Lines holding the string "Rasch" are the ones to copy; find them all in the data.
========
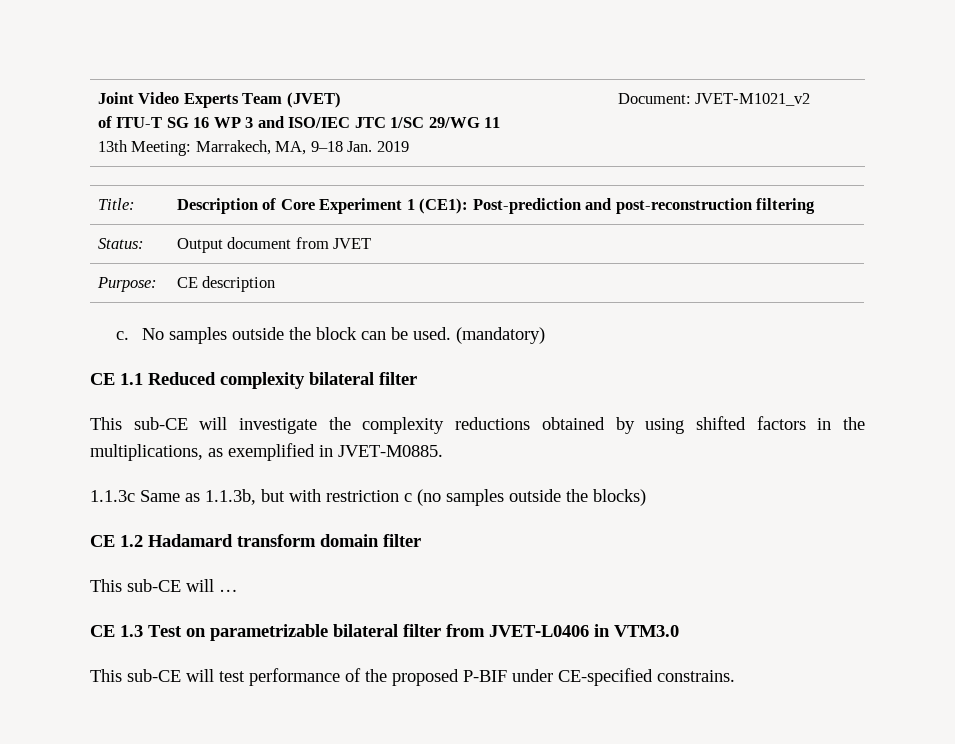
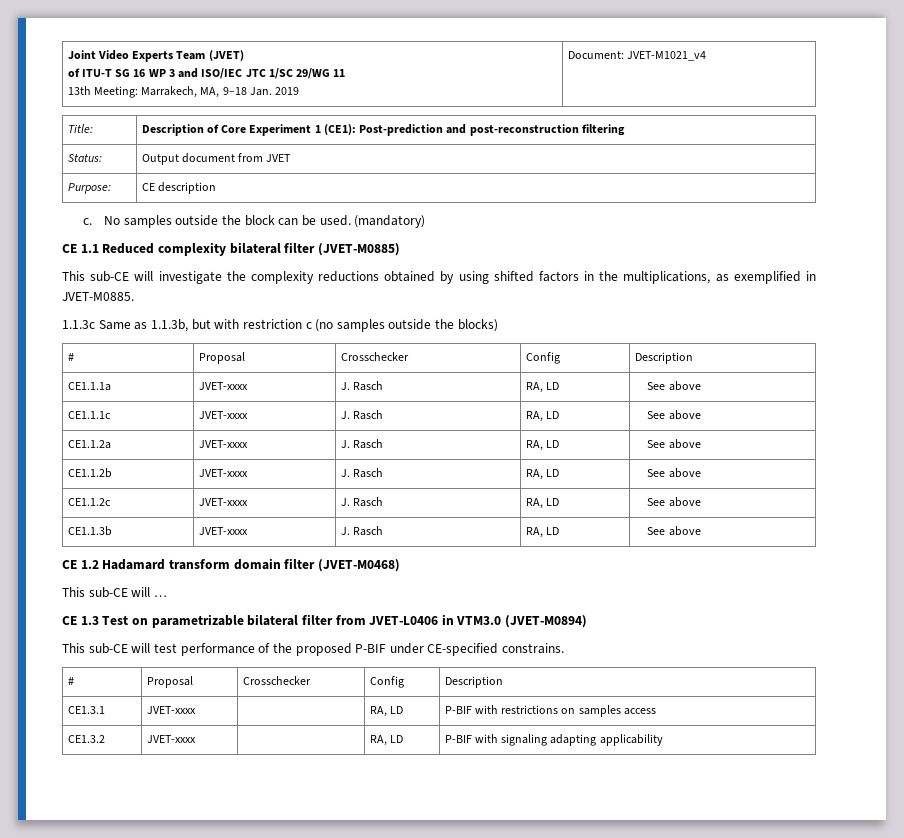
  Joint Video Experts Team (JVET)
  of ITU-T SG 16 WP 3 and ISO/IEC JTC 1/SC 29/WG 11
- 13th Meeting: Marrakech, MA, 9–18 Jan. 2019 | Document: JVET-M1021_v2
+ 13th Meeting: Marrakech, MA, 9–18 Jan. 2019 | Document: JVET-M1021_v4
- CE 1.1 Reduced complexity bilateral filter
+ CE 1.1 Reduced complexity bilateral filter (JVET-M0885)
  1.1.3c Same as 1.1.3b, but with restriction c (no samples outside the blocks)
+ # | Proposal | Crosschecker | Config | Description
+ CE1.1.1a | JVET-xxxx | J. Rasch | RA, LD | See above
+ CE1.1.1c | JVET-xxxx | J. Rasch | RA, LD | See above
+ CE1.1.2a | JVET-xxxx | J. Rasch | RA, LD | See above
+ CE1.1.2b | JVET-xxxx | J. Rasch | RA, LD | See above
+ CE1.1.2c | JVET-xxxx | J. Rasch | RA, LD | See above
+ CE1.1.3b | JVET-xxxx | J. Rasch | RA, LD | See above
- CE 1.2 Hadamard transform domain filter
+ CE 1.2 Hadamard transform domain filter (JVET-M0468)
- CE 1.3 Test on parametrizable bilateral filter from JVET-L0406 in VTM3.0
+ CE 1.3 Test on parametrizable bilateral filter from JVET-L0406 in VTM3.0 (JVET-M0894)
  This sub-CE will test performance of the proposed P-BIF under CE-specified constrains.
+ # | Proposal | Crosschecker | Config | Description
+ CE1.3.1 | JVET-xxxx | | RA, LD | P-BIF with restrictions on samples access
+ CE1.3.2 | JVET-xxxx | | RA, LD | P-BIF with signaling adapting applicability

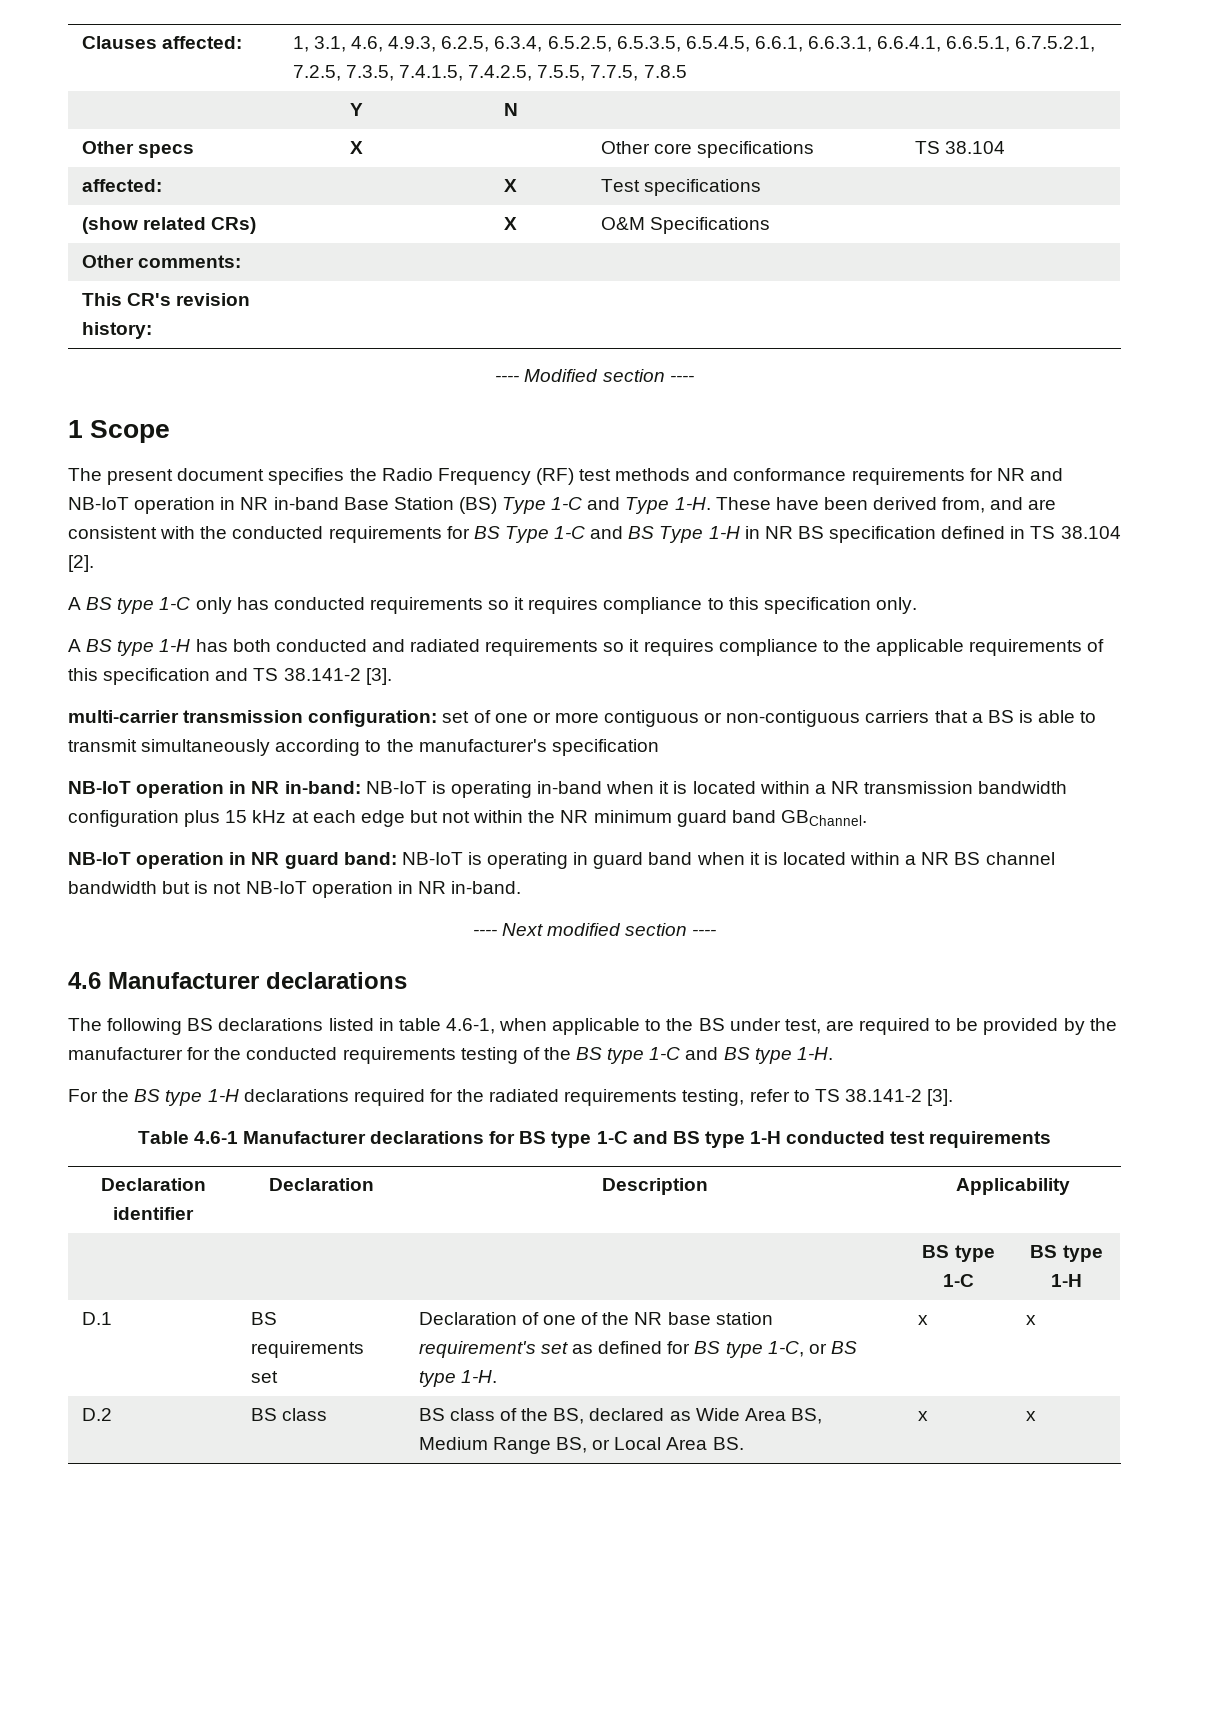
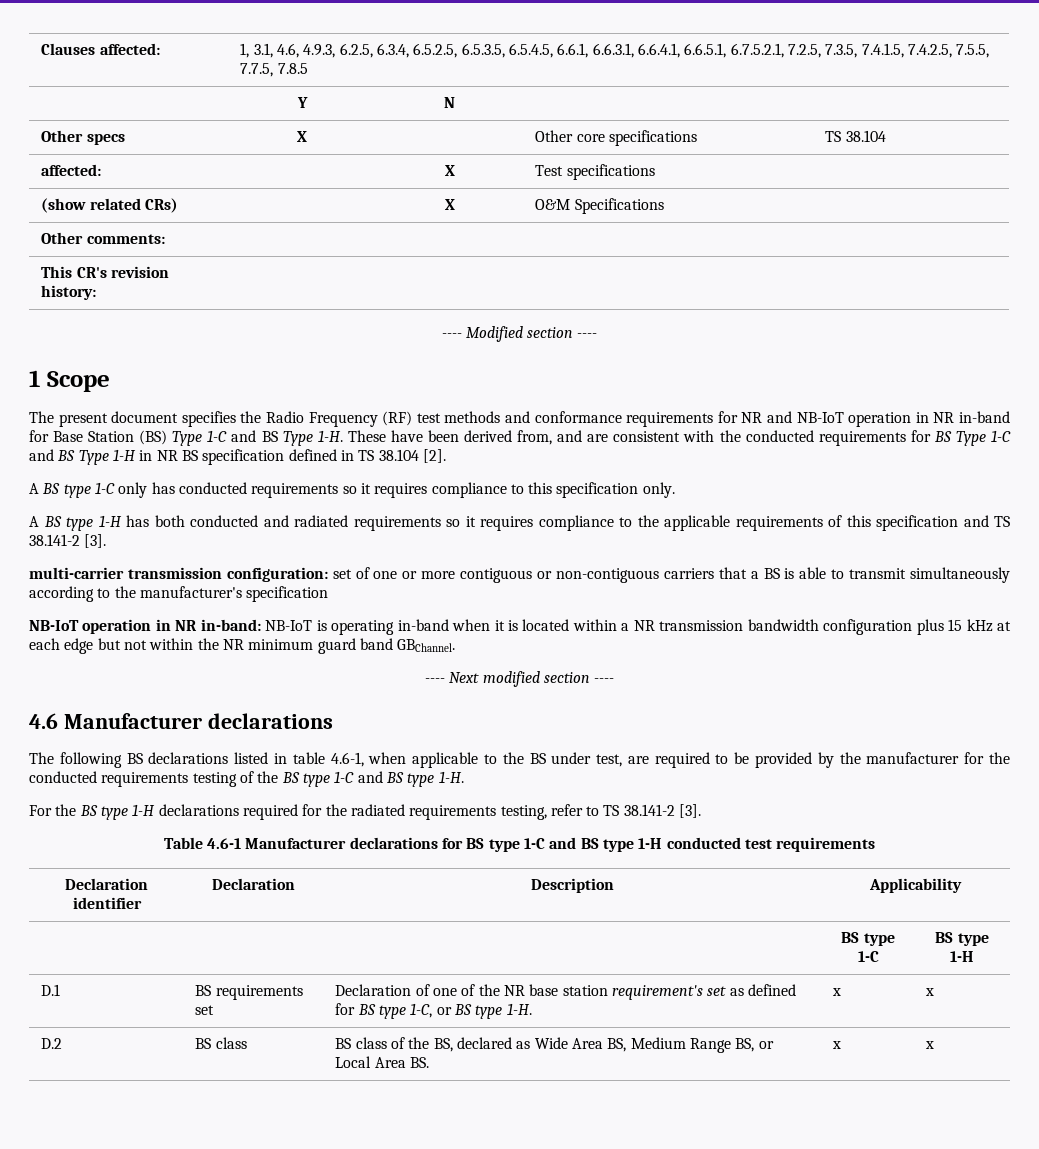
- The present document specifies the Radio Frequency (RF) test methods and conformance requirements for NR and NB-IoT operation in NR in-band Base Station (BS) Type 1-C and Type 1-H.
+ The present document specifies the Radio Frequency (RF) test methods and conformance requirements for NR and NB-IoT operation in NR in-band for Base Station (BS) Type 1-C and BS Type 1-H.
- NB-IoT operation in NR guard band: NB-IoT is operating in guard band when it is located within a NR BS channel bandwidth but is not NB-IoT operation in NR in-band.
========
• **TASK RESPONSE**
+ CE1.1.1a | JVET-xxxx | J. Rasch | RA, LD | See above
+ CE1.1.1c | JVET-xxxx | J. Rasch | RA, LD | See above
+ CE1.1.2a | JVET-xxxx | J. Rasch | RA, LD | See above
+ CE1.1.2b | JVET-xxxx | J. Rasch | RA, LD | See above
+ CE1.1.2c | JVET-xxxx | J. Rasch | RA, LD | See above
+ CE1.1.3b | JVET-xxxx | J. Rasch | RA, LD | See above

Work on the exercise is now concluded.